Front-end code edit data:
################

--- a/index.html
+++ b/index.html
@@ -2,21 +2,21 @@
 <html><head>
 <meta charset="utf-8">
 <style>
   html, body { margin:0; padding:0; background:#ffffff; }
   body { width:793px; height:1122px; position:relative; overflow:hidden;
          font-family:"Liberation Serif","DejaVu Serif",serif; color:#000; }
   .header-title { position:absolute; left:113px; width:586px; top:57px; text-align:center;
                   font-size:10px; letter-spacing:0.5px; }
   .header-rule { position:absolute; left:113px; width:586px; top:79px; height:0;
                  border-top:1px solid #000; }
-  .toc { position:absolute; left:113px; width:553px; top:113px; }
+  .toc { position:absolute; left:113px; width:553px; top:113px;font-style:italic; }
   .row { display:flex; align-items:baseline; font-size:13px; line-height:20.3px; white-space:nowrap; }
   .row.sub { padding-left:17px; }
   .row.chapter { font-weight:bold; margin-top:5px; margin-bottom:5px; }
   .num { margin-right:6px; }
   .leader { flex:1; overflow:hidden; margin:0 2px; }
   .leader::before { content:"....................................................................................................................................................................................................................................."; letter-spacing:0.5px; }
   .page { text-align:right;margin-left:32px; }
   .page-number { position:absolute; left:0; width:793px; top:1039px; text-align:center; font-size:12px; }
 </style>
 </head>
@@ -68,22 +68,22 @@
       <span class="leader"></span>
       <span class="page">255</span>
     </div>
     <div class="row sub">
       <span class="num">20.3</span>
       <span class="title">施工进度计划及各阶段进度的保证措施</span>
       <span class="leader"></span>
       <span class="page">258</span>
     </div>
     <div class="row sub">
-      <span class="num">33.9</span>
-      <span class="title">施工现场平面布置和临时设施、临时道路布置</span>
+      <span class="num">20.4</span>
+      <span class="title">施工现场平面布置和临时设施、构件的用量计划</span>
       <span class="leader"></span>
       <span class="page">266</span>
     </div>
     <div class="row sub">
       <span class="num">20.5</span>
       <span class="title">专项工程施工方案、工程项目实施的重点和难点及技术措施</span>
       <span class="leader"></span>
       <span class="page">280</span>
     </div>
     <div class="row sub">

################

§ Required work
Each line of the data in which the string "title" appears needs to be copied.

§ Output of the exercise
   .header-title { position:absolute; left:113px; width:586px; top:57px; text-align:center;
       <span class="title">施工进度计划及各阶段进度的保证措施</span>
-      <span class="title">施工现场平面布置和临时设施、临时道路布置</span>
+      <span class="title">施工现场平面布置和临时设施、构件的用量计划</span>
       <span class="title">专项工程施工方案、工程项目实施的重点和难点及技术措施</span>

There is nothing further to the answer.